Records from a collection
______

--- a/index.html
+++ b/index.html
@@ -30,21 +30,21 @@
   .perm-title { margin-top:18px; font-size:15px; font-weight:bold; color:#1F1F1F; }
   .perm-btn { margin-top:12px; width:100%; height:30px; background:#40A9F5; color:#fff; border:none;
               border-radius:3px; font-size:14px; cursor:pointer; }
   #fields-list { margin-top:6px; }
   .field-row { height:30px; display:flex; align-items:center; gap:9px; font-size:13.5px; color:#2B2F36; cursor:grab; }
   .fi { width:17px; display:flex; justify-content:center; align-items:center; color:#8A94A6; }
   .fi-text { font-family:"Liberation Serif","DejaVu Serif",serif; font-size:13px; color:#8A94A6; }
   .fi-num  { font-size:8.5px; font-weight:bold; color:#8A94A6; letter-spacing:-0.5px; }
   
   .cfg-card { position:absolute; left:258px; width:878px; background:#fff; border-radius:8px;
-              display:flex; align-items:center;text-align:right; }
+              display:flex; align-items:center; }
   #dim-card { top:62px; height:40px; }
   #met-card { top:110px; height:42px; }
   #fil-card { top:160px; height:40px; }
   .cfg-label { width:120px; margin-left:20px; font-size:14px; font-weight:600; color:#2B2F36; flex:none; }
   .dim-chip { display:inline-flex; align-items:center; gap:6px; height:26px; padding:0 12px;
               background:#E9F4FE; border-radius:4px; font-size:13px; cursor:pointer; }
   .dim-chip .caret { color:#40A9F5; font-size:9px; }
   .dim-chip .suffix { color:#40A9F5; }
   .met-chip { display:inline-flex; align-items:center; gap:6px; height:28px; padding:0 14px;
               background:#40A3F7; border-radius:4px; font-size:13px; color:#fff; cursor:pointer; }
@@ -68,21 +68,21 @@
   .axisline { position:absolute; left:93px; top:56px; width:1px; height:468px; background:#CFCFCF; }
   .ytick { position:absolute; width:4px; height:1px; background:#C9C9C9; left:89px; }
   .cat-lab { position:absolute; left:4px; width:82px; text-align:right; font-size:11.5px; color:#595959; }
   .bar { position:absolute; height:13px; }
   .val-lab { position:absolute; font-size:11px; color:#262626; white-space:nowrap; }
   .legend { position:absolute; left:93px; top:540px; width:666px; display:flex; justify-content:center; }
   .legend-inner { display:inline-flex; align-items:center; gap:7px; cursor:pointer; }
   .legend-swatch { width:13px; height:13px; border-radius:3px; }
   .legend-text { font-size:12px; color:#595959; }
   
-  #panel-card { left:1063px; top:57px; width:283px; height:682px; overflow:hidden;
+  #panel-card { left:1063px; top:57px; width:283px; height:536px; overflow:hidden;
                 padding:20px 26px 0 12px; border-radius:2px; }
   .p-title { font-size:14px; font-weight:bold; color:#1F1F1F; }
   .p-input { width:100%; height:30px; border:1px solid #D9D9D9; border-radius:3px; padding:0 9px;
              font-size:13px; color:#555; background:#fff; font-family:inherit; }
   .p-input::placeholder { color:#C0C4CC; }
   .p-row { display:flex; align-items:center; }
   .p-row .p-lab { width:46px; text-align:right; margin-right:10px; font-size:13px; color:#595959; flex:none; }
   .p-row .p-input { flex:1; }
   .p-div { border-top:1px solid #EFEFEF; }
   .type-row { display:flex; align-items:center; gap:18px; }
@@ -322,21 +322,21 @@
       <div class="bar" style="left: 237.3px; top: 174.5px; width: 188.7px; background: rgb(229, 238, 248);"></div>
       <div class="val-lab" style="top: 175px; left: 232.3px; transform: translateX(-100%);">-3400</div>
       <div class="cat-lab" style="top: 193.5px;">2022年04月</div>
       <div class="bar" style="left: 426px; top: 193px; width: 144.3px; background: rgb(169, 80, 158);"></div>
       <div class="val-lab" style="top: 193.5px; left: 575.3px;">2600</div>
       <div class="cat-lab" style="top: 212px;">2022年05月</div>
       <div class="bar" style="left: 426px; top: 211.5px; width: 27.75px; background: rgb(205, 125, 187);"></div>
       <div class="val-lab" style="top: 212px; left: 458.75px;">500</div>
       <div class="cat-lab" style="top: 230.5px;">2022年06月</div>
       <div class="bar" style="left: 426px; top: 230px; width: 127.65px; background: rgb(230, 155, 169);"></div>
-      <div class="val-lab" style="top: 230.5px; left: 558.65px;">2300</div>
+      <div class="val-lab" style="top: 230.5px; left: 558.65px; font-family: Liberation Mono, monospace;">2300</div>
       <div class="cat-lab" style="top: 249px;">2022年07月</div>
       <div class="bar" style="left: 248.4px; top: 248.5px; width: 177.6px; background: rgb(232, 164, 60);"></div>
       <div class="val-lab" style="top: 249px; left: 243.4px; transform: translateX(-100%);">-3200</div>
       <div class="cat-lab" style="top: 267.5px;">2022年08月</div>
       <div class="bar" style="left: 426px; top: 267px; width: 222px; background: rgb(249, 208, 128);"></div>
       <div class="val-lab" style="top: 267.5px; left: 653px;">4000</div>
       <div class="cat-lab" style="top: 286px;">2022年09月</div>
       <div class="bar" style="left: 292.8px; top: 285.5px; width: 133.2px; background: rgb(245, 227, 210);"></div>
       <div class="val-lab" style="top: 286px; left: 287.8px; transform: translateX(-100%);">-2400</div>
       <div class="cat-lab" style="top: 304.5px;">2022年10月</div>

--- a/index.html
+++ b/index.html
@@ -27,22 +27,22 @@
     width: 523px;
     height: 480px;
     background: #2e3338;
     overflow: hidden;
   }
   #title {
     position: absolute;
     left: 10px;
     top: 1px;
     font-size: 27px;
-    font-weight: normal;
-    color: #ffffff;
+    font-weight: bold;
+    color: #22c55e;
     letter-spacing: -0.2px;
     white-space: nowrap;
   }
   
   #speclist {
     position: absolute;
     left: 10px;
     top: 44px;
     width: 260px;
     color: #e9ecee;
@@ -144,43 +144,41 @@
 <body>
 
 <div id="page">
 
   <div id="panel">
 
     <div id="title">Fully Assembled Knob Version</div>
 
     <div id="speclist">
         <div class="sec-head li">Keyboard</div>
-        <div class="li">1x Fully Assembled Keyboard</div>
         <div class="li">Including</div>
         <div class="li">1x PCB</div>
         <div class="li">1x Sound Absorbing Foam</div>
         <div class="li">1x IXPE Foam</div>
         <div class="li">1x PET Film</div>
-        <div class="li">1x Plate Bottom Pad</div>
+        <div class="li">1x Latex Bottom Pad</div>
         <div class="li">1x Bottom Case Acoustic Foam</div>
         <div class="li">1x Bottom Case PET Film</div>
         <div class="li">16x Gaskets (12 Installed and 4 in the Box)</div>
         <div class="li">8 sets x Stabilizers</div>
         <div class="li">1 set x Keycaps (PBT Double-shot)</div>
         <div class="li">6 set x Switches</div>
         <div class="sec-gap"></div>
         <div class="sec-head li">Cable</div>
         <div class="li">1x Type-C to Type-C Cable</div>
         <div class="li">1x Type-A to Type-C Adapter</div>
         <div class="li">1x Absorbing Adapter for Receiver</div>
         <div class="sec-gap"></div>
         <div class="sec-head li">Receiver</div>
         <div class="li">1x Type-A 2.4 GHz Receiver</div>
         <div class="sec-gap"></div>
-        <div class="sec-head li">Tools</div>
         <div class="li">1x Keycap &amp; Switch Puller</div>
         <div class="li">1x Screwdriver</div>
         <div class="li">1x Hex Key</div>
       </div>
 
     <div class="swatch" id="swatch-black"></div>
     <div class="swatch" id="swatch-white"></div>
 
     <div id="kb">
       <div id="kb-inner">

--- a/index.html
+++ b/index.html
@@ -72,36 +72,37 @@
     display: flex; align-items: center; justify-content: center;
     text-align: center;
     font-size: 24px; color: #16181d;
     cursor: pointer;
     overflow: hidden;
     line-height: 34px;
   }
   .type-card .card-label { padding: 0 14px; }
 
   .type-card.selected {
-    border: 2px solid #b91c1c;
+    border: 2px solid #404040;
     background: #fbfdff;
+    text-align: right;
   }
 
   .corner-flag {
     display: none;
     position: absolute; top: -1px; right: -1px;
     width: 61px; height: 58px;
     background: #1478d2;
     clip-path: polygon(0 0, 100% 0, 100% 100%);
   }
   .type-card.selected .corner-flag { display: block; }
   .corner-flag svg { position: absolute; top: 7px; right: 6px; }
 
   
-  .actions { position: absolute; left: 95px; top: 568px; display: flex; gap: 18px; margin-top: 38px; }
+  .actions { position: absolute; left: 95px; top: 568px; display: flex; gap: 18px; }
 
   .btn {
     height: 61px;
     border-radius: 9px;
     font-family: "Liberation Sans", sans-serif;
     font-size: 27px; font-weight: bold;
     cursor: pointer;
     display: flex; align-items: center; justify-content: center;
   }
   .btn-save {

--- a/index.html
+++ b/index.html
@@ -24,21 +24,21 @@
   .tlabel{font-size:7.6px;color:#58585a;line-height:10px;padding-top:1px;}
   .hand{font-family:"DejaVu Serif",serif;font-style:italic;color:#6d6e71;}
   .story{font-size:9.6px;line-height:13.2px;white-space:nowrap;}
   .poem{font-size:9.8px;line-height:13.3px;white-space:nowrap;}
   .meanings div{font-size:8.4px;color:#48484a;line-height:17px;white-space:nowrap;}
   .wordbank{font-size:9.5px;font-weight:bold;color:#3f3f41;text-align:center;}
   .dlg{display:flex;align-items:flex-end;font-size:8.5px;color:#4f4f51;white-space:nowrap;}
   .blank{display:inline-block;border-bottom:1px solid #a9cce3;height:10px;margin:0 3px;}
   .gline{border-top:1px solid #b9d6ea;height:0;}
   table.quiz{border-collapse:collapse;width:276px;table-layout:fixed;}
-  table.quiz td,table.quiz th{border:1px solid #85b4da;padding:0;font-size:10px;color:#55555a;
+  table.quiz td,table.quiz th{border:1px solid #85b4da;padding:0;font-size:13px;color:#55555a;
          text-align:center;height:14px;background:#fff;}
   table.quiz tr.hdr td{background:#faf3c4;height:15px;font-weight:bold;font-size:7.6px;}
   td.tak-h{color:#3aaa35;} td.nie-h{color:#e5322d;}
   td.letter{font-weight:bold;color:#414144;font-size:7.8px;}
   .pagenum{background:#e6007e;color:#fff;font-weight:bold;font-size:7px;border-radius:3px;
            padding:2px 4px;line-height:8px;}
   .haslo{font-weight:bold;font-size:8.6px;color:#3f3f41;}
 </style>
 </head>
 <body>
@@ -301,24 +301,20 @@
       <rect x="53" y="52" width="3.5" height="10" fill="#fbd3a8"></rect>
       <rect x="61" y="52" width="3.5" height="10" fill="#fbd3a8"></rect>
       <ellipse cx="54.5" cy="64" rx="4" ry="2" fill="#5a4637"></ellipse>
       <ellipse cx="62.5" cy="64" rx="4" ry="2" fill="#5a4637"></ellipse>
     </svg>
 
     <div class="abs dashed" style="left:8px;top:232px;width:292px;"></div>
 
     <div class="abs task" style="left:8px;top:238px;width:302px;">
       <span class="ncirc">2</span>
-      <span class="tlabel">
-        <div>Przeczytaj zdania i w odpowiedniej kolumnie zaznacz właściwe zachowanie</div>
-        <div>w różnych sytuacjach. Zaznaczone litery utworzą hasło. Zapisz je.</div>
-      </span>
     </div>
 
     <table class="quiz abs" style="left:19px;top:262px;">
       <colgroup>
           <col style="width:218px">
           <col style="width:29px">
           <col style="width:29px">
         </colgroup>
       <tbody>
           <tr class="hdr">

______

Directions
Copy out each line of the records that holds the string "overflow".

Result of this task
-  #panel-card { left:1063px; top:57px; width:283px; height:682px; overflow:hidden;
+  #panel-card { left:1063px; top:57px; width:283px; height:536px; overflow:hidden;
     overflow: hidden;
     overflow: hidden;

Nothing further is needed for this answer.